Since Joker first premiered at the Venice Film Festival, people had a lot to say about it. The film, which follows the evolution of a man named Arthur Fleck (Joaquin Phoenix) from a guy who is troubled to a guy who is out here murdering people, has sparked concerns that it will inspire real-life violence. Joaquin Phoenix won a Golden Globe for the movie, and he's also nominated for an Oscar for the role. Here’s what all that controversy was about.
First, the plot
This movie serves as the origin story for the Joker character, who, as you know, goes on to terrorize Gotham and make serious trouble for Batman. Arthur is an aspiring comedian who suffers from an ambiguous mental illness that he tries to get treatment for.
Arthur faces a turning point and goes on a violent streak. He realizes he likes the power killing people brings him. The movie paints him as a guy who has basically gotten the short end of the stick that is life, but the violence he perpetrates makes him happy.
The potential issue
Critics pointed out that telling the story of a man like Arthur, who feels like the world hasn’t given him enough, which leads him to violence, feels a little too similar to real news events that happen on a regular basis in the U.S.

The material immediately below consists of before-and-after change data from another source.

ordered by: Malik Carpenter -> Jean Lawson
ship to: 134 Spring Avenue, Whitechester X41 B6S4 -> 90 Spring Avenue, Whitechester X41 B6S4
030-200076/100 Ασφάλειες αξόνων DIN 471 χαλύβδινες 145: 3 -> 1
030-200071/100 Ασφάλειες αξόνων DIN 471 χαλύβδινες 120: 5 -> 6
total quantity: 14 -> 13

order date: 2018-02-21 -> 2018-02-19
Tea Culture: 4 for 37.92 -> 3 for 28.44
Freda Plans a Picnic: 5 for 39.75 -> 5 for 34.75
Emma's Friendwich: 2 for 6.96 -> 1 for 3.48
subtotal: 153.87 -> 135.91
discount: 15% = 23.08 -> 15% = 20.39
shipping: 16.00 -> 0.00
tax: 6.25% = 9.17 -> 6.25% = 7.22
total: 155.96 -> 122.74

Stephanie Zacharek, Time's film critic, wrote, “In America, there’s a mass shooting or attempted act of violence by a guy like Arthur practically every other week. And yet we’re supposed to feel some sympathy for Arthur, the troubled lamb; he just hasn’t had enough love.”
But other critics wrote that the message of the film wasn’t nearly that cut-and-dried. Either way, the big concern from some is that Arthur is a little too similar to some men who commit mass acts of violence and specifically to incels, who take out their anger on women. After all, Arthur’s mom in the movie is pretty much blamed for all his suffering. And the movie may, in some way, make disenfranchised people feel more empowered to do violent things.

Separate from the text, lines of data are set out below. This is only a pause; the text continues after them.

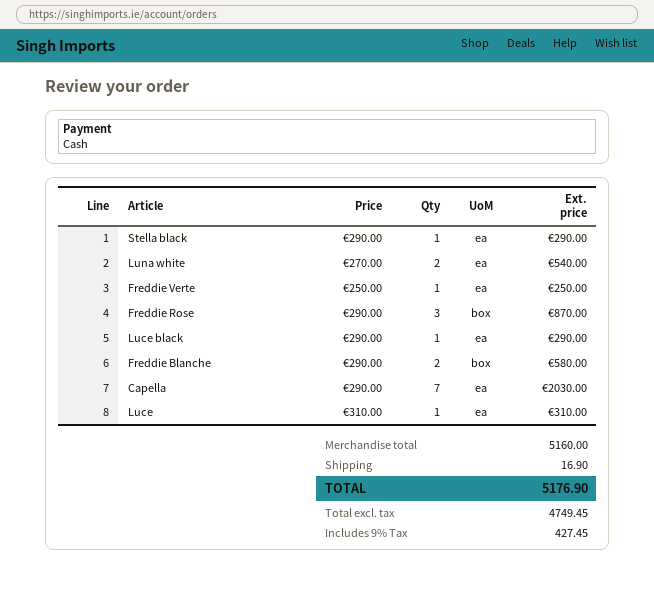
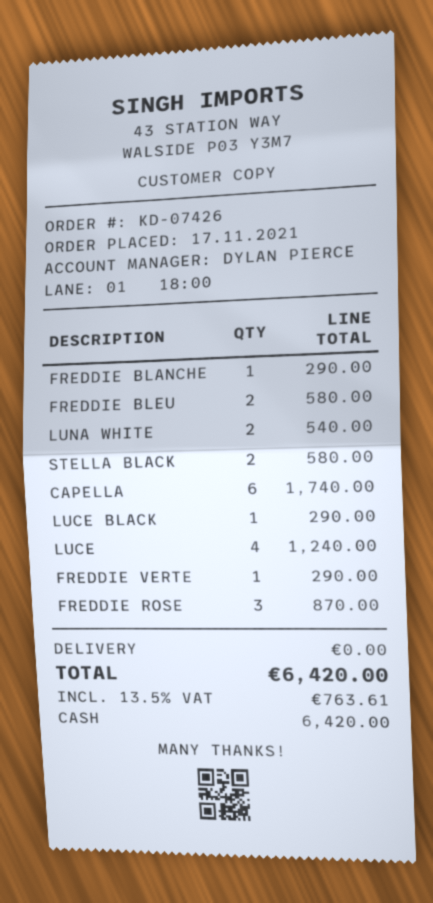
Stella black: 1 for 290.00 -> 2 for 580.00
Freddie Verte: 1 for 250.00 -> 1 for 290.00
Freddie Blanche: 2 for 580.00 -> 1 for 290.00
Capella: 7 for 2030.00 -> 6 for 1740.00
Luce: 1 for 310.00 -> 4 for 1240.00
FREDDIE BLEU: none -> 2 for 580.00
shipping: 16.90 -> 0.00
tax: 9% = 427.45 -> 13.5% = 763.61
total: 5176.90 -> 6420.00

How the controversy spiraled
Once people who had actually seen the movie posted their issues, social media users who hadn’t seen it raised their own concerns, and it kind of snowballed from there.
The families of the 2012 Aurora shooting, where a gunman opened fire on a showing of The Dark Knight Rises, wrote a letter to Warner Bros. saying, “We’re calling on you to use your massive platform and influence to join us in our fight to build safer communities with fewer guns.”
Warner Bros. issued a response to that letter saying the following: “Make no mistake: Neither the fictional character Joker nor the film is an endorsement of real-world violence of any kind.”
What the filmmakers have to say about it
Joaquin and the film’s director, Todd Phillips, have basically encouraged people to have their own reaction to the film instead of getting mad because everyone else is.
Phillips defended the movie at a recent press junket, saying, “The movie makes statements about a lack of love, childhood trauma, lack of compassion in the world. I think people can handle that message. To me, art can be complicated and oftentimes art is meant to be complicated.”
And Joaquin has said similar things. He told the Associated Press, “If you don’t know the difference between right and wrong, then there are all sorts of things that you are going to interpret in the way that you want. I just hope people see it and take it as a movie.”
So...what happened with all of that?
Good question! The movie came out months ago and actually broke box-office records, but some theaters had to take special precautions and shut down showings because of credible threats of violence. That said, nothing major happened (that we know of), and the film has gone on to win awards.